Thanks dafi, for trying  :Smile: 

----------

## LiquidAcid

You should enable USB debug support and modularize the EHCI, OHCI and UHCI. Then reboot the system and check that no xHCI is loaded. Plug in your mouse and load UHCI (or OHCI, but I doubt that you chip is a OHCI-one). Check if this works. EHCI is only used for USB 2.0, so you mouse should work without this.

----------

## Cyker

Maybe udev or hotplug isn't working properly?

----------

## lyallp

udev: Try running 

```
udevcontrol log_priority=info
```

 then monitor your system messages file using 

```
tail -f /var/log/messages
```

 then plug/unplug your USB device(s).
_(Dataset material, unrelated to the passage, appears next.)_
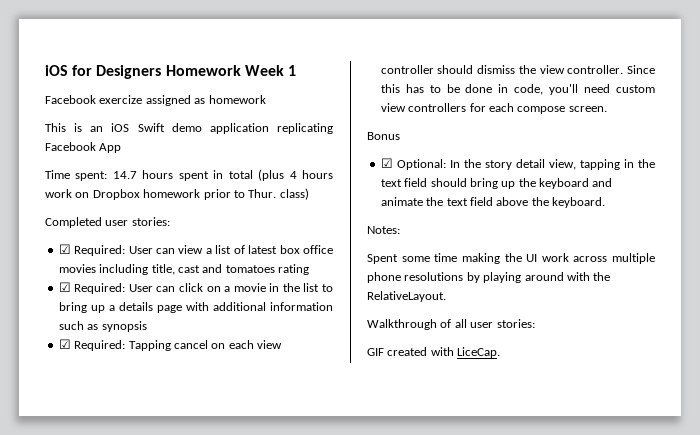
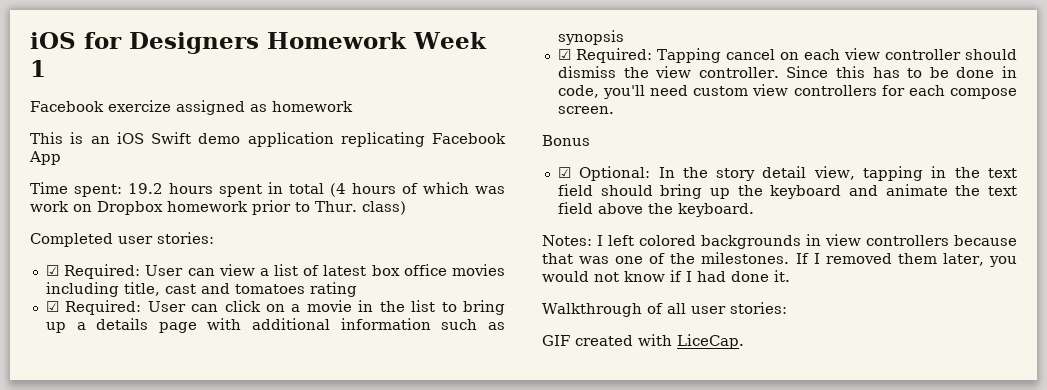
- Time spent: 14.7 hours spent in total (plus 4 hours work on Dropbox homework prior to Thur. class)
+ Time spent: 19.2 hours spent in total (4 hours of which was work on Dropbox homework prior to Thur. class)
- Notes:
- Spent some time making the UI work across multiple phone resolutions by playing around with the RelativeLayout.
+ Notes: I left colored backgrounds in view controllers because that was one of the milestones. If I removed them later, you would not know if I had done it.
You should see quite a bit of info...

Hopefully, this may give some insight.

----------

## tofor

 *Quote:*   

> Maybe udev or hotplug isn't working properly?

 

I really think this is likely.  I get message during boot similar to:

udevd [4334] launch program '/sbin/something/something/udevd' failed

udevd [4334] launch program '/sbin/something/something/hotplug' failed

I didn't realize it was related or would have mentioned it earlier.  Where can I find these boot messages so I can copy the exact messages?

 *Quote:*   

> udev: Try running
> 
> Code:
> 
> udevcontrol log_priority=info
> ...

 

udevcontrol: no output

tail:

<a bunch of unrelated stuff>

Aug  1 09:34:59 localhost sudo:      <my username>: TTY=pts/1 ; PWD=/home/<my username>; USER=root ; COMMAND=/sbin/udevcontrol log_priority=info

and that's it .  No more output upon plugging/unplugging a mouse.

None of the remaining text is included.